Hughes
El desastre bancario y la anemia del crédito han empezado a influir en la acción corriente de pagar cualquier cosa. Hubo un tiempo en que pagar con dinero era de mala educación. En ciertos sectores, sacar un billete para pagar era casi una ofensa antropológica. El dinero era algo marbellí. Sólo gente como Jesús Gil sacaba los billetes haciendo ostentación del fajo, del taco, que dicen en el sur, que además se parecía un poco al ladrillo. El dinero cogía en esos fajos la consistencia originaria del ladrillo, pues ladrillo-fajo- lingote, era la alquimia de entonces.
Ahora, sin embargo, pagar supone una enorme desconfianza. Una compraventa empieza a parecerse al pago de un rescate en el que lo vendido hiciera de rehén. El vendedor alarga con una mano la mercancía mientras, en perfecta simultaneidad, con la otra recibe el dinero que el comprador le acerca muy lentamente. Mientras, uno y otro se miran, midiéndose como pistoleros en un duelo.
La desconfianza en el pago era antes cosa de los taxistas, que al ir a pagar siempre giran el cuello para echarnos la mirada de reojo o el vistazo múltiple desde su juego de espejos. Es el gremio al que se paga de modo más extraño, el que tiene una relación física más tortuosa con el dinero, pues lo recibe siempre de reojo. Pero además de ese reojo intimidatorio, para recibir los euros se ven obligados a un dificilísimo escorzo con el brazo. Ese escorzo, desarrollado durante una vida, origina sin duda una predisposición tortuosa hacia el dinero en metálico.

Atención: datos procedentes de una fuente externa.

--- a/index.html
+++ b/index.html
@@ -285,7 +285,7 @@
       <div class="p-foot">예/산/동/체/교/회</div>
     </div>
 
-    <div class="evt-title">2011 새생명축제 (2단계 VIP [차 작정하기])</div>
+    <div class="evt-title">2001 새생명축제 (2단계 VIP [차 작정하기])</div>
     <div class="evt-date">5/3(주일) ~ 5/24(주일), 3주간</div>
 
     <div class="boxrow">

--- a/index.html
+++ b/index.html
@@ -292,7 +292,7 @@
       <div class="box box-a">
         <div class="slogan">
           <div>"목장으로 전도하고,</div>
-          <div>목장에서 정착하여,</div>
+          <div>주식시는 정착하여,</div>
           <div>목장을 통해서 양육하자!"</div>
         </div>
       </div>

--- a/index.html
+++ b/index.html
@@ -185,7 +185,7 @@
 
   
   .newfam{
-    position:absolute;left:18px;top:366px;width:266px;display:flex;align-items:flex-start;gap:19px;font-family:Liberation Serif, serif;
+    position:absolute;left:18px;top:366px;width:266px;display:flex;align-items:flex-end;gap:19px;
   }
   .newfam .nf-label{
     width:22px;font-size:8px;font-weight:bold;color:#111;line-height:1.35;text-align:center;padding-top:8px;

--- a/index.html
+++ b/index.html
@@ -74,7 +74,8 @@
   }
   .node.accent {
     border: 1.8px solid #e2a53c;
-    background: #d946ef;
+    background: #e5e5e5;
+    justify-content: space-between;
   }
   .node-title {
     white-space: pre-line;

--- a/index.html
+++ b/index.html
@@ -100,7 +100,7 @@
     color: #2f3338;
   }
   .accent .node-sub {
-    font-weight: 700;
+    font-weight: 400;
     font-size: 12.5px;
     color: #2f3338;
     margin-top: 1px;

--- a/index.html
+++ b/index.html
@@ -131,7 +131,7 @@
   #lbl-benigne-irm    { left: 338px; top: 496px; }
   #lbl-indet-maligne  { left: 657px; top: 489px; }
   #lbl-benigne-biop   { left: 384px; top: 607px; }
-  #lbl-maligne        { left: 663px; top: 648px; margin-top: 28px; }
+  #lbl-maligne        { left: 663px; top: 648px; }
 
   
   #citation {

Hay algo propio de esa acción de cobro que es un prodigio: el giro del brazo. El taxista recibe el dinero y ofrece el cambio con su mano desde su posición delantera a partir de un giro inverso del brazo. El taxista se contorsiona para cobrar. Esa articulación milagrosa del brazo -prueben a realizarla- se podría describir como hacer el egipcio a la vez que el gesto del ¡a jugar! que hacía el difunto Joaquín Prats. Ese gesto convierte el brazo del taxista en un brazo articulado como de deidad hindú.
El taxista nunca recibe el dinero en su mano de un modo normal, poniendo la mano en cuenco, sino que sí, la pone en cuenco, pero del revés, dando la vuelta al antebrazo y sacando al codo.

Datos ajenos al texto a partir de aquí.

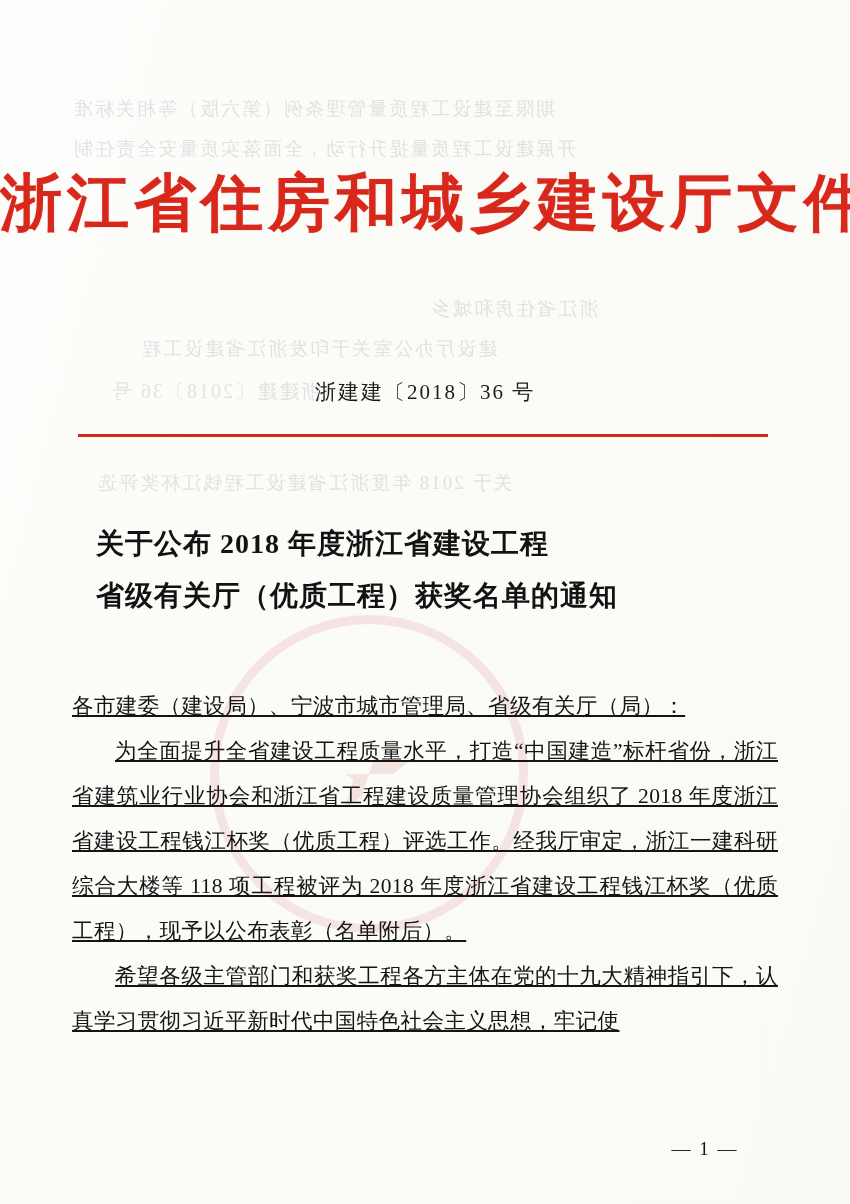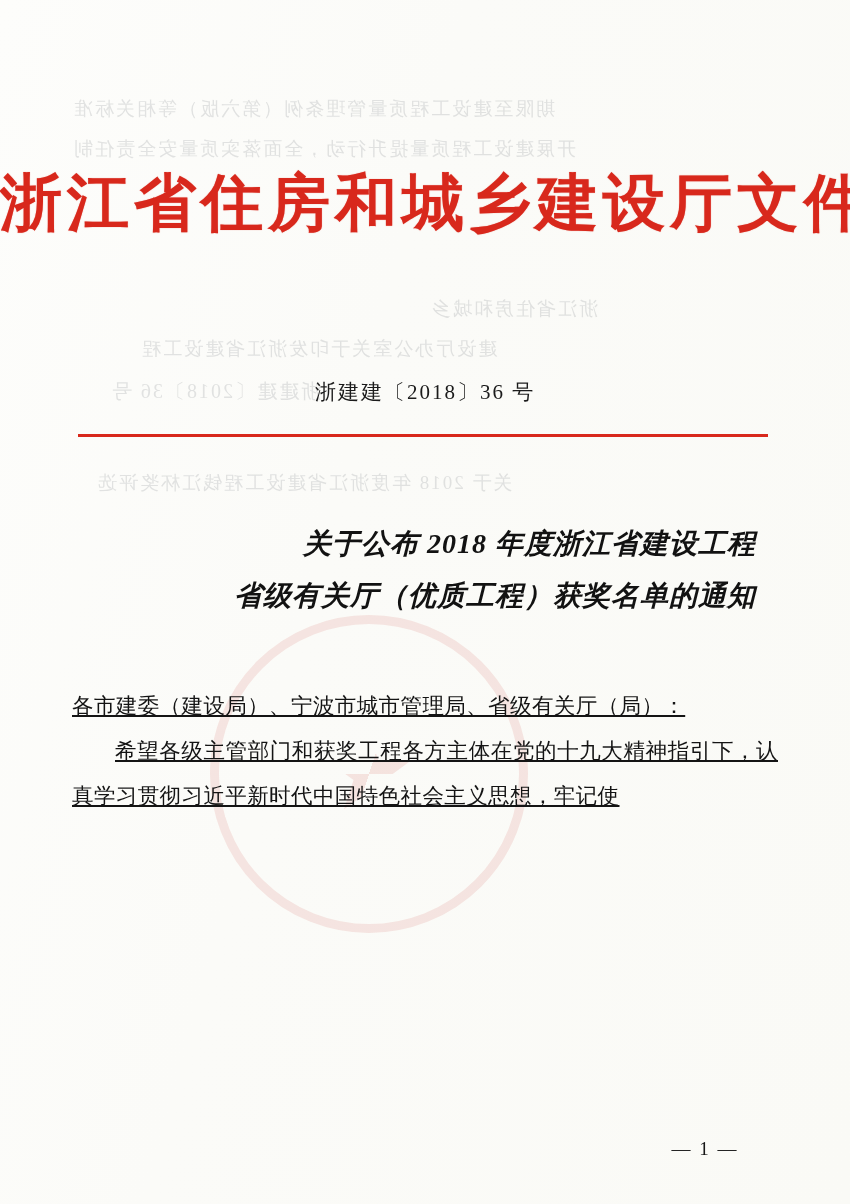--- a/index.html
+++ b/index.html
@@ -106,13 +106,12 @@
     left: 96px;
     width: 660px;
     top: 518px;
-    text-align: right;
+    text-align: left;
     font-size: 28px;
     font-weight: bold;
     line-height: 1.85;
     letter-spacing: 1px;
     color: #121212;
-    font-style: italic;
   }
   .doc-title .ln { display: block; }
 

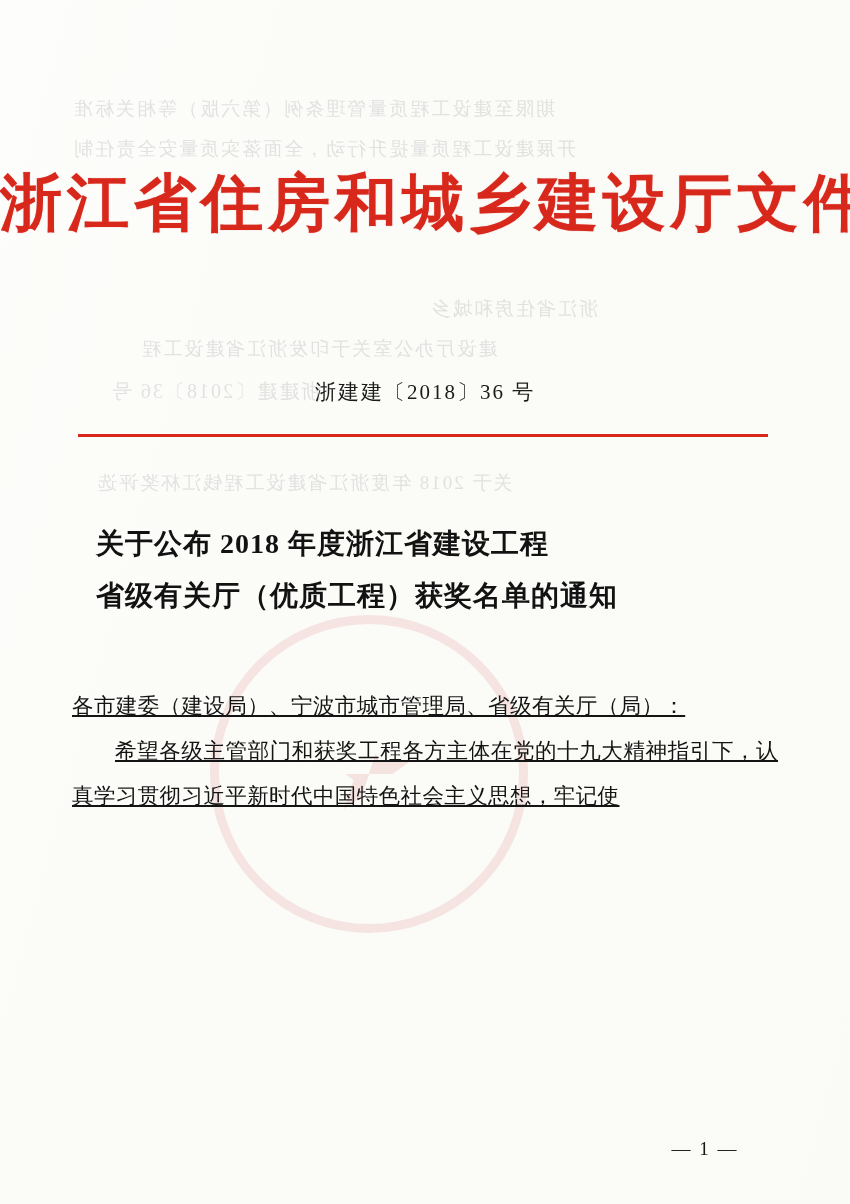--- a/index.html
+++ b/index.html
@@ -177,6 +177,7 @@
 
     <div class="body-text">
       <p>各市建委（建设局）、宁波市城市管理局、省级有关厅（局）：</p>
+      <p class="indent">为全面提升全省建设工程质量水平，打造“中国建造”标杆省份，浙江省建筑业行业协会和浙江省工程建设质量管理协会组织了 2018 年度浙江省建设工程钱江杯奖（优质工程）评选工作。经我厅审定，浙江一建科研综合大楼等 118 项工程被评为 2018 年度浙江省建设工程钱江杯奖（优质工程），现予以公布表彰（名单附后）。</p>
       <p class="indent">希望各级主管部门和获奖工程各方主体在党的十九大精神指引下，认真学习贯彻习近平新时代中国特色社会主义思想，牢记使</p>
     </div>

Si a un taxista le va mal en la vida y acaba pidiendo limosna sabremos que es taxista porque pedirá el céntimo caritativo con ese gesto del brazo invertido.
Todo cobro, así, es reojo y contorsión. Imaginemos eso durante una vida. Pues bien, hacia eso vamos, hacia el reojo y la complicación tortuosa de pagar.

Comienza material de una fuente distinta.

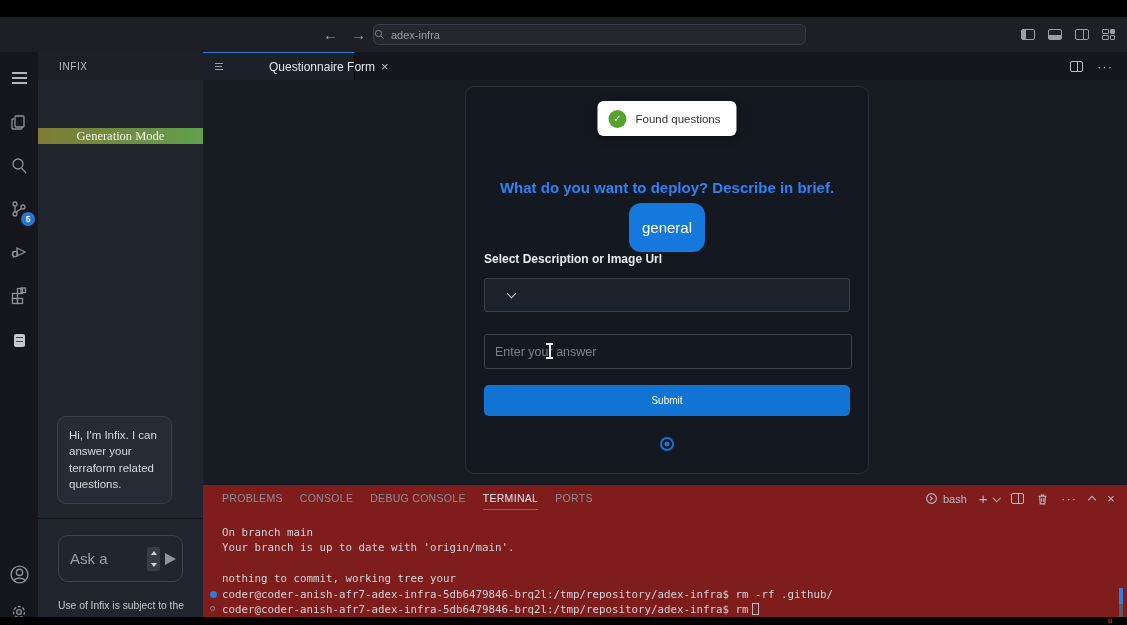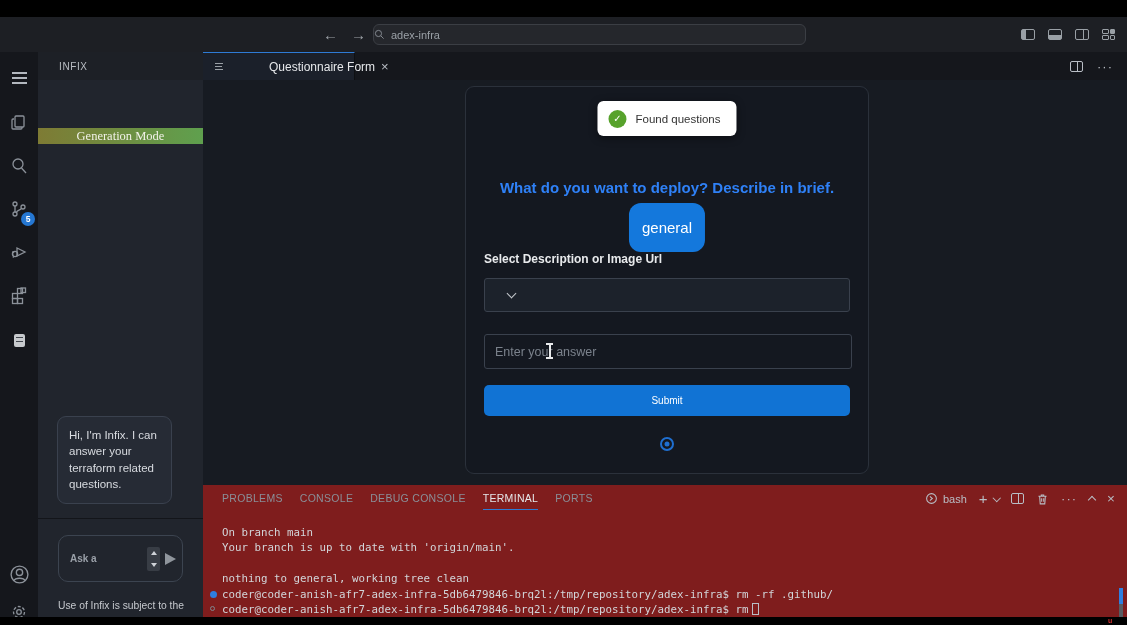--- a/index.html
+++ b/index.html
@@ -47,7 +47,7 @@
   .bubble { position:absolute; left:19px; top:364px; width:115px; background:#262b35; border:1px solid #3a414e; border-radius:9px; padding:10px 11px; color:#d8dbe0; font-size:11.5px; line-height:1.43; }
   .sb-divider { position:absolute; left:0; top:466px; width:100%; height:1px; background:#13151a; }
   .ask-box { position:absolute; left:20px; top:483px; width:125px; height:47px; border:1px solid #3c4450; border-radius:10px; display:flex; align-items:center; padding:0 6px 0 11px; }
-  .ask-input { flex:1; min-width:0; background:transparent; border:none; outline:none; color:#fdba74; font-size:10px; font-family:inherit;font-weight:bold; }
+  .ask-input { flex:1; min-width:0; background:transparent; border:none; outline:none; color:#fdba74; font-size:15px; font-family:inherit; }
   .ask-input::placeholder { color:#9aa0a8; }
   .spin { width:13px; height:24px; background:#383d45; border-radius:2px; display:flex; flex-direction:column; align-items:center; justify-content:space-around; margin-right:5px; }
   .spin i { width:0; height:0; border-left:3.5px solid transparent; border-right:3.5px solid transparent; }

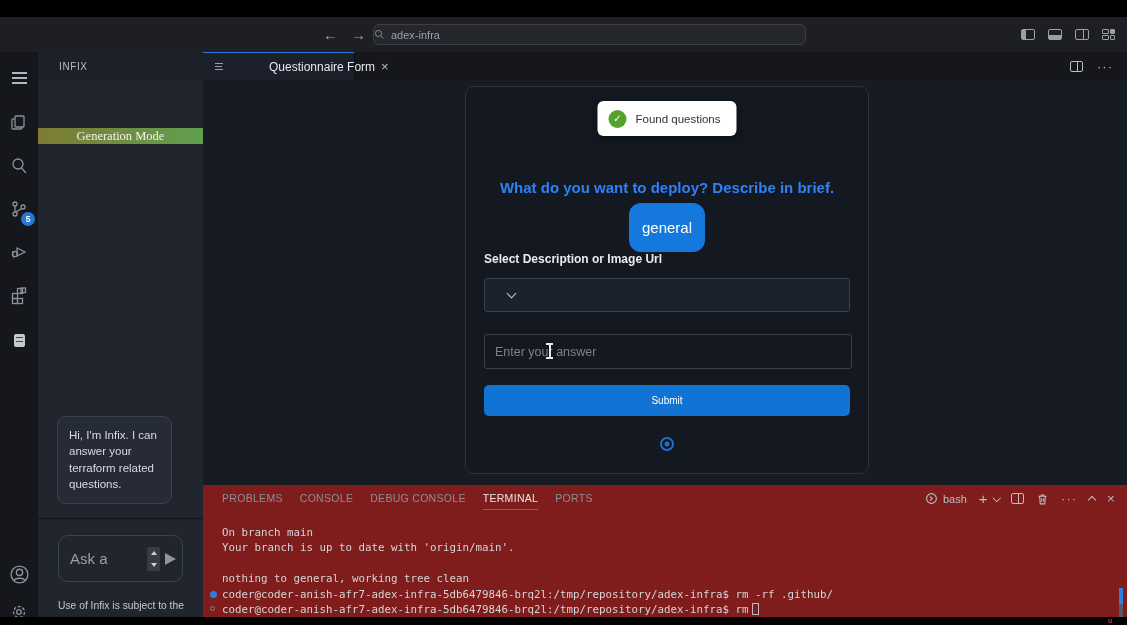--- a/index.html
+++ b/index.html
@@ -292,7 +292,7 @@
         <div class="tline">On branch main</div>
         <div class="tline">Your branch is up to date with 'origin/main'.</div>
         <div class="tline"></div>
-        <div class="tline">nothing to general, working tree clean</div>
+        <div class="tline">nothing to commit, working tree your</div>
         <div class="tline">
           <span class="marker filled"></span><span>coder@coder-anish-afr7-adex-infra-5db6479846-brq2l:/tmp/repository/adex-infra$</span><span> rm -rf .github/</span>
         </div>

En cada relación comercial mediaba antes la acción financiadora del banco. El banco difería el pago y lo elegantizaba con urbanidad. Pagar era algo blanco y demorado. El sistema financiero fue facilitador de las relaciones humanas, que perdieron toda fricción por la elipsis del crédito.
Los bancos, con su alegre chorro crediticio, convirtieron la compra en un acto elegante, social y desmonetarizado que echamos de menos, pues toda transacción supone el retorno a un cierto salvajismo.